Jaybird was anchoring the SEALs’ far right. His magazine ran out and he slid his last one into the AKM. Thirty rounds left. The Syrians were getting better. Every time he fired, a couple of them would concentrate their own fire on his muzzle flash. It was getting hairy. He had to keep moving from rock to rock.
A BG-15 fired, and the grenade exploded with a shower of sparks in rocks right in front of him. Jaybird would have pissed his pants if he hadn’t been so dehydrated.
Something had to be done about that grenade launcher.
Jaybird couldn’t let the Syrian get the range on him. He only had two M75 frags left. Jaybird pulled the pin on one and palmed it, waiting. The BG-15 flashed again, and Jaybird’s grenade was in the air. The 40mm grenade exploded off to his side. Jaybird saw his grenade go off. He waited, but the BG-15 didn’t fire again. It seemed that the Syrians were getting closer. The shit was getting serious now. Where the fuck was the helicopter?
Magic Brown was experiencing a sniper’s frustration. It wasn’t that an AKM in his hands was like a surgeon operating with a linoleum cutter. It was that he was racking up a score but it wasn’t making any difference. He would take a man down only to have the Syrians quickly replace him in the firing line. Faithfully counting his rounds, he knew that he was a third down on his last magazine.
The Syrians fired a hand-held flare. The parachute popped over the SEALs’ heads, and the harsh yellow glow fell over them. But the swirling mountain wind quickly pushed the parachute back down the ridge toward the Syrians. The SEALs flipped up their goggles and had a few sounds of good shooting until the flare fizzled out. The Syrians didn’t fire any more flares. The SEALs went back to their NVGs.
The flare had given Murdock the opportunity to finally fire some rounds. Now he could only watch the firefight. They weren’t getting many BG-15’s; he’d been most afraid of that. The Syrians had probably used up most of their basic ammo load at the dome. Murdock sensed that the Syrians were slowly building up their fire for an assault. He remembered some Marine officers telling him once that a light infantry defense—a continuous series of ambushes and withdrawals—was the most difficult and infuriating thing to fight against. The Syrians must have taken a lot of casualties in the previous ambushes. If they got the idea that their adversaries were finally pinned down, they wouldn’t let up.

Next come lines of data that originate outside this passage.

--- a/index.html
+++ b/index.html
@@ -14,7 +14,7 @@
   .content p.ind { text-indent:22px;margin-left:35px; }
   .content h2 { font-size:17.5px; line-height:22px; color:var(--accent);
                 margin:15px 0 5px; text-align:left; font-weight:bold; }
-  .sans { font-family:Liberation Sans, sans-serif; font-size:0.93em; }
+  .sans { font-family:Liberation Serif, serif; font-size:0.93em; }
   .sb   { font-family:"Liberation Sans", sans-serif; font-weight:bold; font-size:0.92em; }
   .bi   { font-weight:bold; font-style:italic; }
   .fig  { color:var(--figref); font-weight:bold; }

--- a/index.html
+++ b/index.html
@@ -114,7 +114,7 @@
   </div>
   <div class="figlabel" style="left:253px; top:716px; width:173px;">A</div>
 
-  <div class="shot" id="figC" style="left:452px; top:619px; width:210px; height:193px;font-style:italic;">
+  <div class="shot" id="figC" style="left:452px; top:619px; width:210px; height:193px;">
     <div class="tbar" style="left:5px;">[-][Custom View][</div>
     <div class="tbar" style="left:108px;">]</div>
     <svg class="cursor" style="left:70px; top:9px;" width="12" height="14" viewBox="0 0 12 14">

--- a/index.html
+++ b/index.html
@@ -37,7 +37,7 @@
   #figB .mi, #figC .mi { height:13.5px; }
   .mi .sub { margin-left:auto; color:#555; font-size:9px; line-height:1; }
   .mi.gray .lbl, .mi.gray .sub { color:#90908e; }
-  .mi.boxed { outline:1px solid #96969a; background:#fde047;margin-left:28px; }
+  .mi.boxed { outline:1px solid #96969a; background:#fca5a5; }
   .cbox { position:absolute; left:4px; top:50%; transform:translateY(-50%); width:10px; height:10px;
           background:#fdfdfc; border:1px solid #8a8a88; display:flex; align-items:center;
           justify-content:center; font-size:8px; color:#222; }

Doc Ellsworth spoke into the PRC-117 handset. “Hammer,
this is Seven Oscar. The LZ is now under fire. Enemy fifty meters northeast along ridgeline, over.”

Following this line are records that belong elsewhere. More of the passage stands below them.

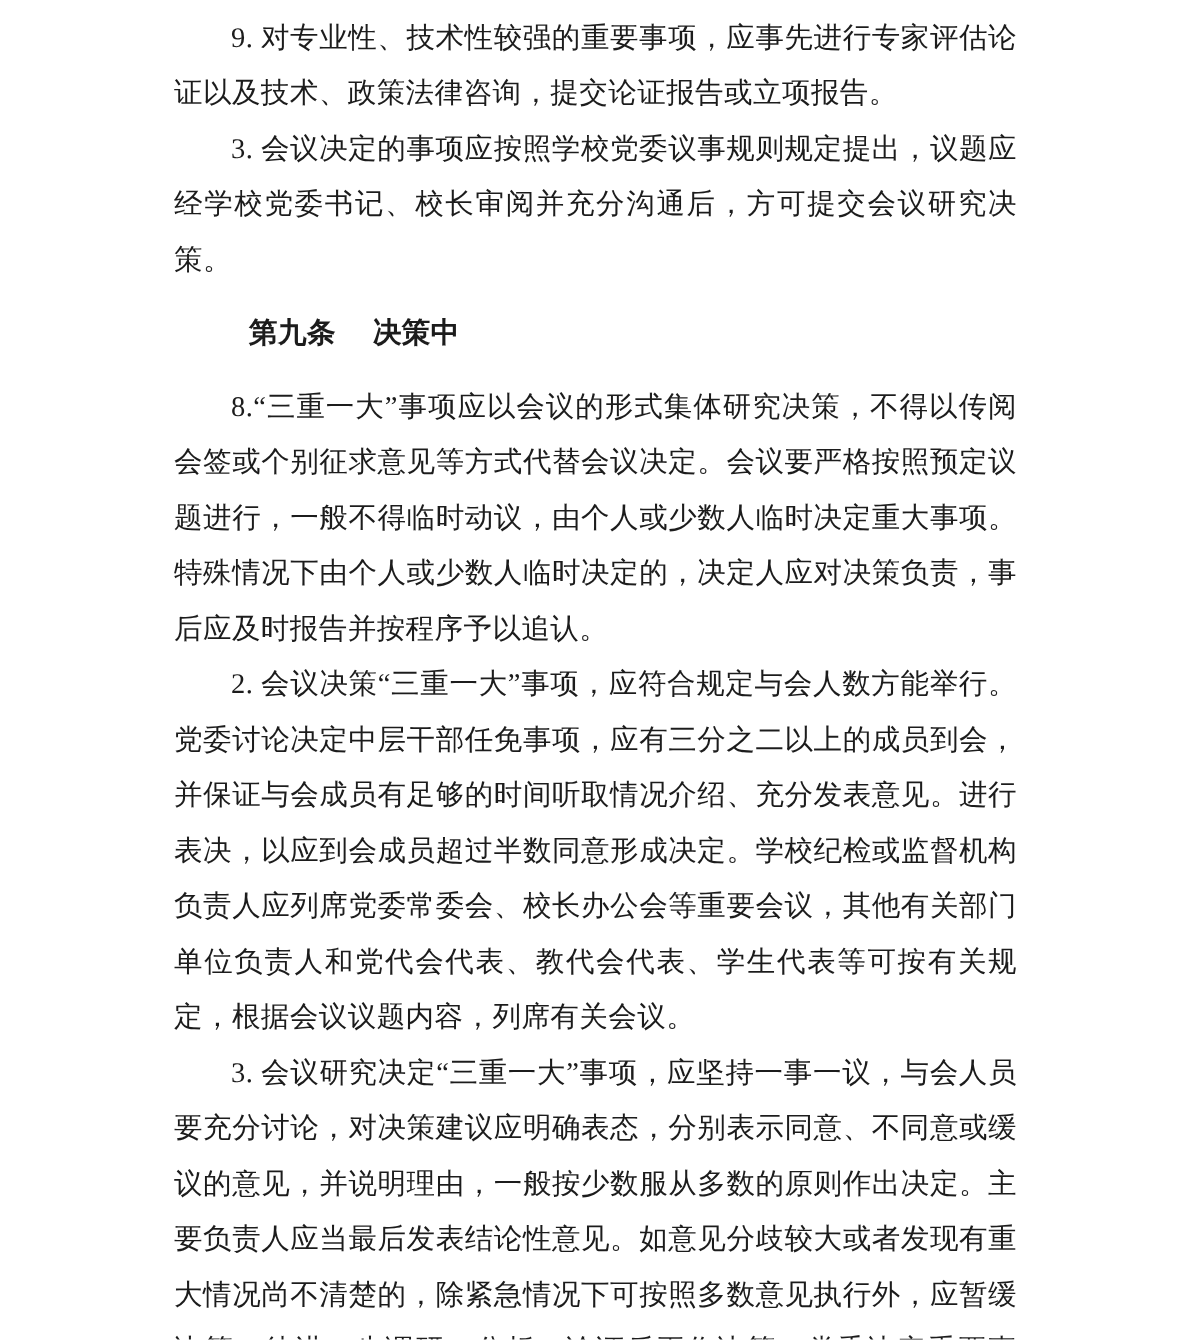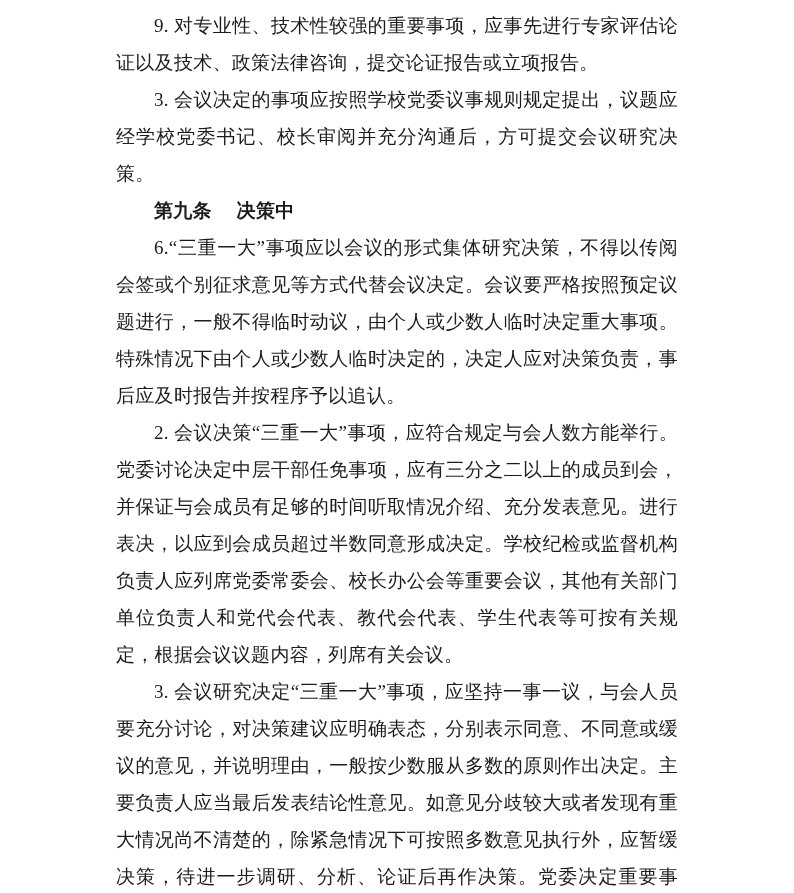--- a/index.html
+++ b/index.html
@@ -34,7 +34,7 @@
     letter-spacing: 0.3px;
   }
   .heading {
-    margin: 0;
+    margin: 12px;
     font-size: 19px;
     line-height: 37px;
     font-weight: bold;

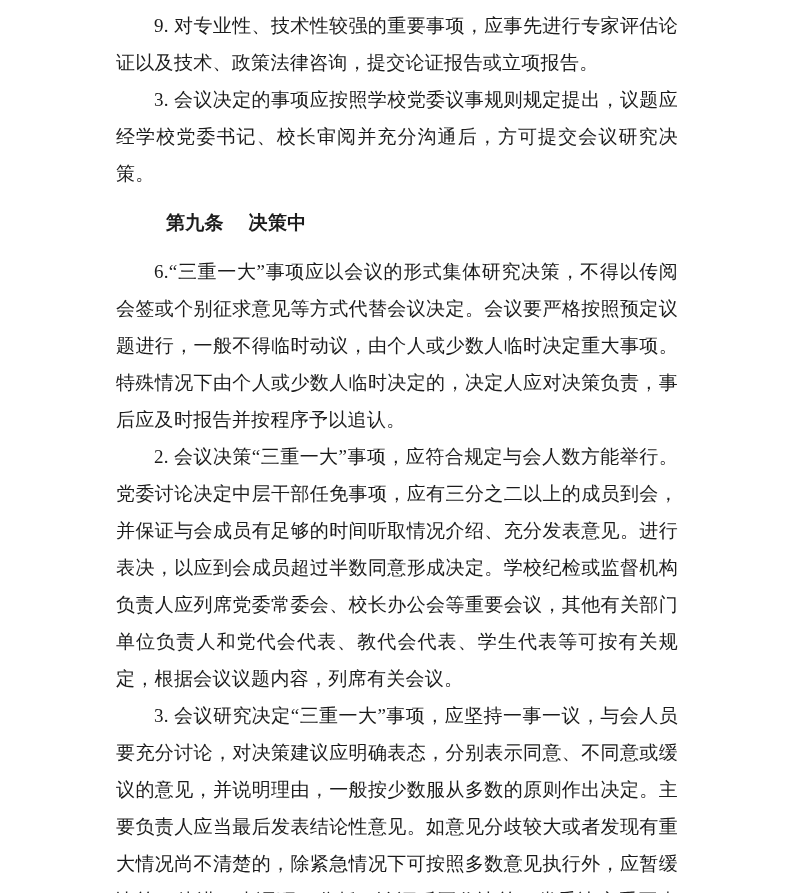--- a/index.html
+++ b/index.html
@@ -59,7 +59,7 @@
       <span class="article-no">第九条</span><span>决策中</span>
     </p>
 
-    <p class="para">6.“三重一大”事项应以会议的形式集体研究决策，不得以传阅会签或个别征求意见等方式代替会议决定。会议要严格按照预定议题进行，一般不得临时动议，由个人或少数人临时决定重大事项。特殊情况下由个人或少数人临时决定的，决定人应对决策负责，事后应及时报告并按程序予以追认。</p>
+    <p class="para">8.“三重一大”事项应以会议的形式集体研究决策，不得以传阅会签或个别征求意见等方式代替会议决定。会议要严格按照预定议题进行，一般不得临时动议，由个人或少数人临时决定重大事项。特殊情况下由个人或少数人临时决定的，决定人应对决策负责，事后应及时报告并按程序予以追认。</p>
 
     <p class="para">2. 会议决策“三重一大”事项，应符合规定与会人数方能举行。党委讨论决定中层干部任免事项，应有三分之二以上的成员到会，并保证与会成员有足够的时间听取情况介绍、充分发表意见。进行表决，以应到会成员超过半数同意形成决定。学校纪检或监督机构负责人应列席党委常委会、校长办公会等重要会议，其他有关部门单位负责人和党代会代表、教代会代表、学生代表等可按有关规定，根据会议议题内容，列席有关会议。</p>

“Roger,” the Blackhawk pilot replied calmly. “Mark the zone.”
Doc pressed the rubber button on the bottom of his strobe light. He heard the electric
zing
…
zing
sound when the blinking began. The strobe had an infrared cap on the lens and a plastic sleeve that directed the light straight out. Doc heard the beating of rotor blades. He aimed the strobe at the sound.
2015 hours
MH-60K Blackhawk Hammer-One
Miguel Fernandez and Red Nicholson cocked their Squad Automatic Weapons. The door gunners were crouched behind their miniguns.

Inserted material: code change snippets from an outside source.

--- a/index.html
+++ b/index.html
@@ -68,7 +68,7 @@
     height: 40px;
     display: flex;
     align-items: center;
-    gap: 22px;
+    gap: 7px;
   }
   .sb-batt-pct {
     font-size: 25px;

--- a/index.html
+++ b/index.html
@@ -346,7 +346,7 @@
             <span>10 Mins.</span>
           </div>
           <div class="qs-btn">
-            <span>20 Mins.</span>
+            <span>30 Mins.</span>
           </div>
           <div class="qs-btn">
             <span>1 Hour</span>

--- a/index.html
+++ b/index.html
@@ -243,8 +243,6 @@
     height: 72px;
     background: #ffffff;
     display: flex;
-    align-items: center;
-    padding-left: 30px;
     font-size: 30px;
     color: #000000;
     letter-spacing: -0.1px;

“I’m going to come up along the ridgeline,” the pilot informed the crew over the intercom. “Otherwise we’ll never see that strobe. When we hit the LZ I’ll turn and point the nose east. That way the hoist will be on the side away from the enemy. Jimmy,” he said, talking to one of the door gunners. “Your side will be clear, you’ll work the hoist. Stan, the enemy will be on your side so you’ll be gunning. You SEALs handle the ladder.”
The pilot pressed the mike button on his stick. “Hammer-Two, Hammer-One, over.”
“Hammer-Two,” the second Blackhawk replied.
“Hammer-Two, when we go in I want you to hold back a half klick down the ridge. I’ll call you if I need you. When we come off the zone I’ll form up behind and follow you out, over.”
“Affirmative,” the second pilot replied. “Hammer-Two, out.”